Сереже, впрочем, не хватило и этого.

В последующие два года мы с Тошей совершили несколько совместных

поездок, одна из них - на Белое море, где мы прожили несколько недель в

рыбацкой избушке. Он был родом с Севера и очень любил, как он шутливо

выражался, "неброскую, но глубокую" красоту северной природы. На севере он

чувствовал себя дома. Его не смущали ни зверствующие комары, ни нищета и

убожество приморских деревень.

Русский север с его тонкостью, пастельными переходами состояний и

особой, лишь ему присущей глубиной, является, на мой взгляд, самой

мистической частью России. Недаром русские монахи шли сюда строить

монастыри, жемчужиной среди которых стали Соловки. Свет придет с севера -

говорят на Востоке. Не был ли мой мастер одним из первых лучей занимающегося

зарева?

Летом 1987 года Тоша, как будто, опять начал набирать силу. Он ездил

один на Алтай и вернулся в августе окрепшим и жизнерадостным. Мне пришло в

голову, что он планирует собрать новую группу, но я не спрашивал его об

этом. Тоша не распространялся о своей поездке, однако я догадывался, что она

неким образом связана с маршрутом Рерихов. Он упомянул о шаманской дуэли,

существовавшей на Алтае и в Сибири. Если у двух шаманов возникал спор о

территории, то они поднимались на два близлежащих холма и принимались бить в

свои бубны, пока один из них не падал, наконец, замертво.

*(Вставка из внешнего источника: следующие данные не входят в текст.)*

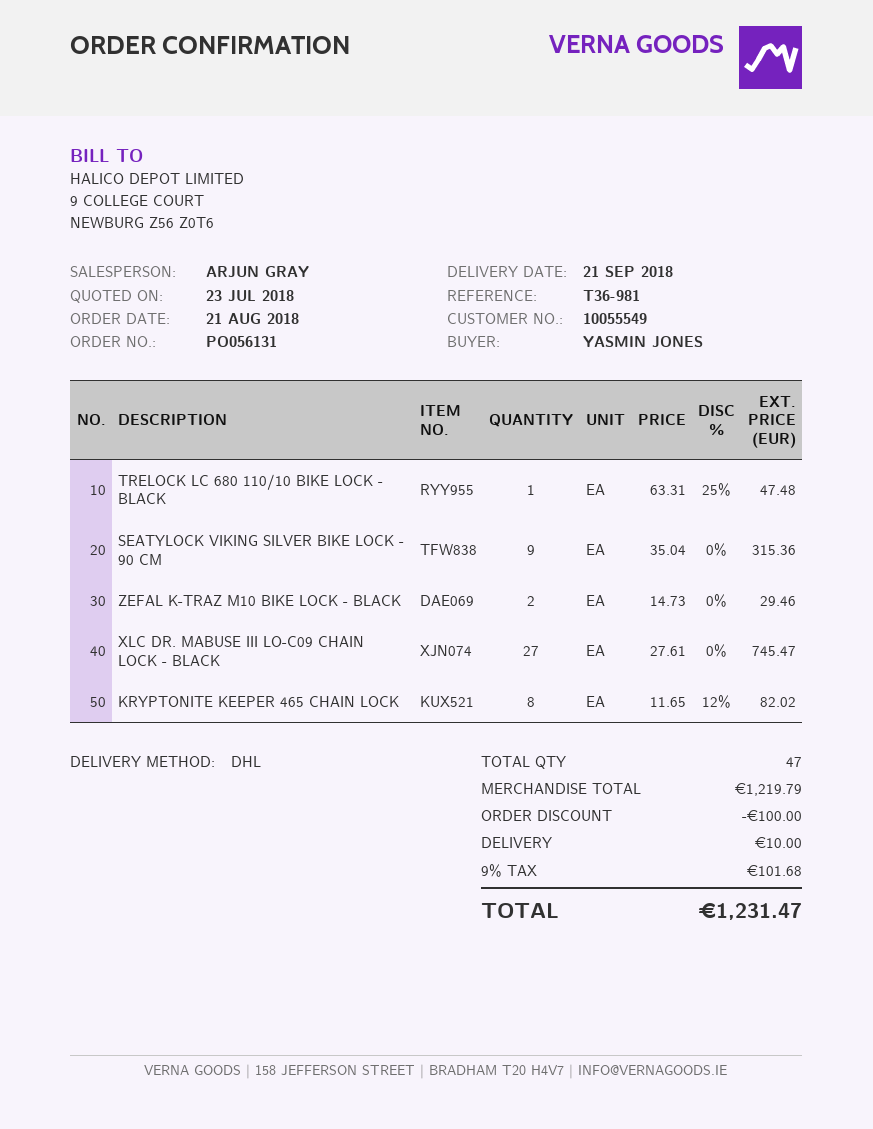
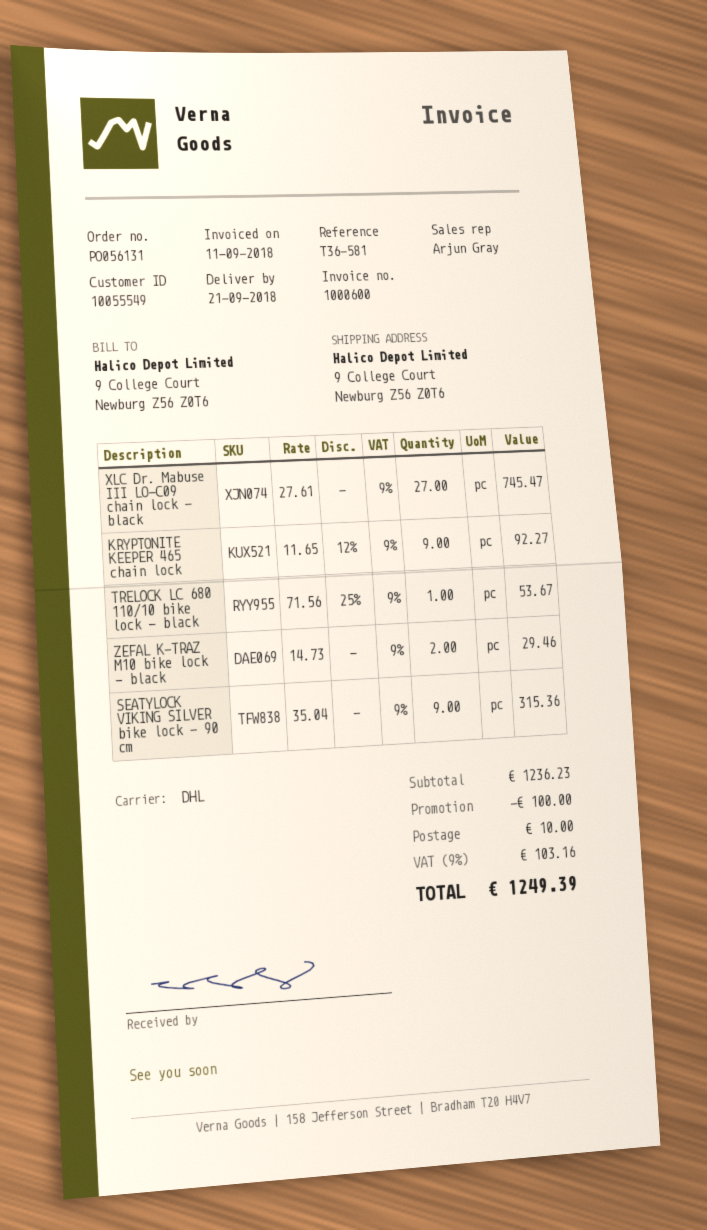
reference: T36-981 -> T36-581
TRELOCK LC 680 110/10 BIKE LOCK - BLACK: 1 x 63.31 - 25% = 47.48 -> 1 x 71.56 - 25% = 53.67
KRYPTONITE KEEPER 465 CHAIN LOCK: 8 x 11.65 - 12% = 82.02 -> 9 x 11.65 - 12% = 92.27
subtotal: 1219.79 -> 1236.23
tax: 9% = 101.68 -> 9% = 103.16
total: 1231.47 -> 1249.39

В начале сентября Тоша снова отправился в одиночное путешествие, на

этот раз на свое любимое Белое море. Еды и денег с собой было у него мало,

поэтому предполагалось, что он вернется через месяц или два. Время шло,

наступил ноябрь, а Тоши все не было. В своих поступках он был по-прежнему

непредсказуем и мог к этому времени оказаться где угодно.

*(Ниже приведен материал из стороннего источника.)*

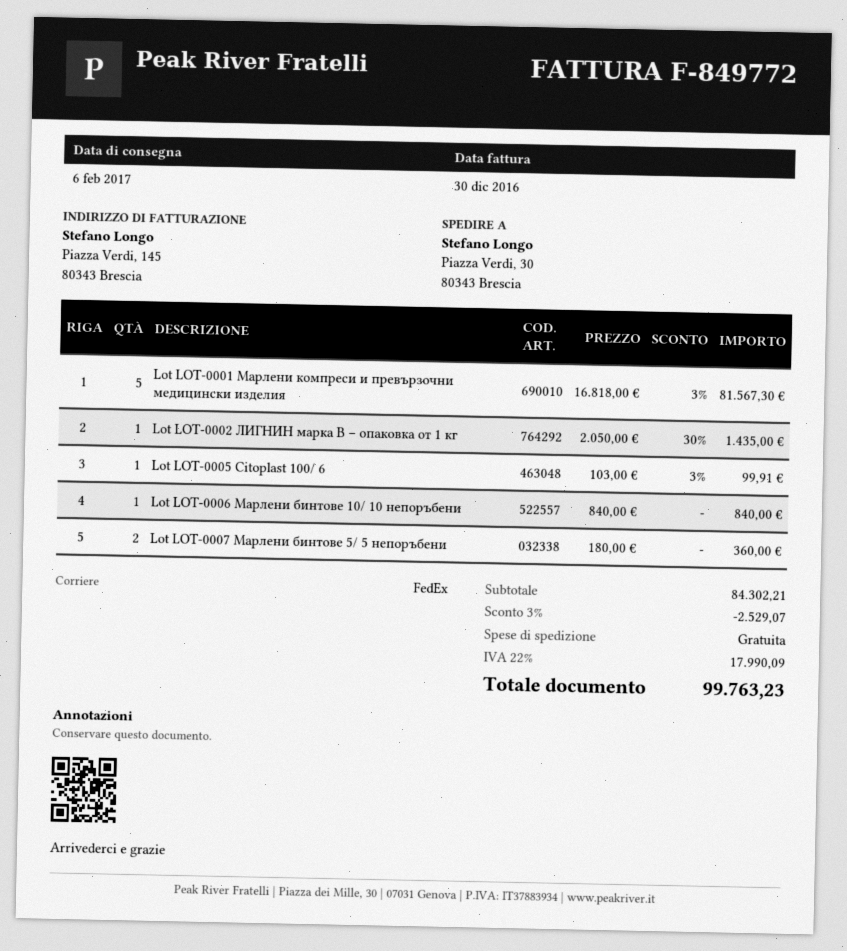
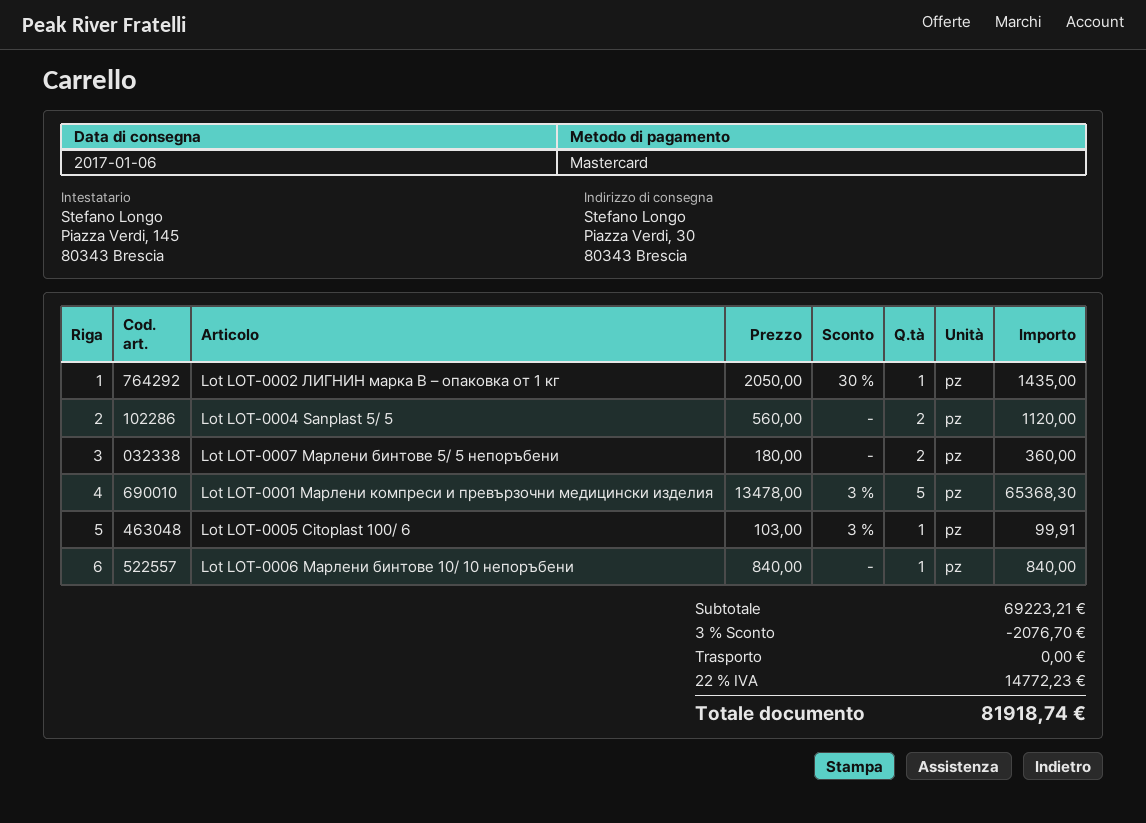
delivery date: 2017-02-06 -> 2017-01-06
Lot LOT-0001 Марлени компреси и превързочни медицински изделия: 5 x 16818.00 - 3% = 81567.30 -> 5 x 13478.00 - 3% = 65368.30
Lot LOT-0004 Sanplast 5/ 5: none -> 2 x 560.00 = 1120.00
subtotal: 84302.21 -> 69223.21
discount: 3% = 2529.07 -> 3% = 2076.70
tax: 22% = 17990.09 -> 22% = 14772.23
total: 99763.23 -> 81918.74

Во второй половине октября я пережил странный опыт. Над моей головой,

немного спереди, возникло облако светящейся энергии и оставалось со мной

четыре дня. Каким-то образом я был уверен в том, что это облако - Тоша. Все

четыре дня я ощущал его присутствие очень близко, над макушкой головы. "Он

либо умер, либо освободился", - сказал я себе. В принципе, было возможно и

то и другое.

К середине декабря новостей по-прежнему не было. Наконец, позвонила

Тошина мать из Сыктывкара. Она получила телеграмму из архангельского

отделения милиции. В телеграмме стояло: "Вылетайте опознания тела сына".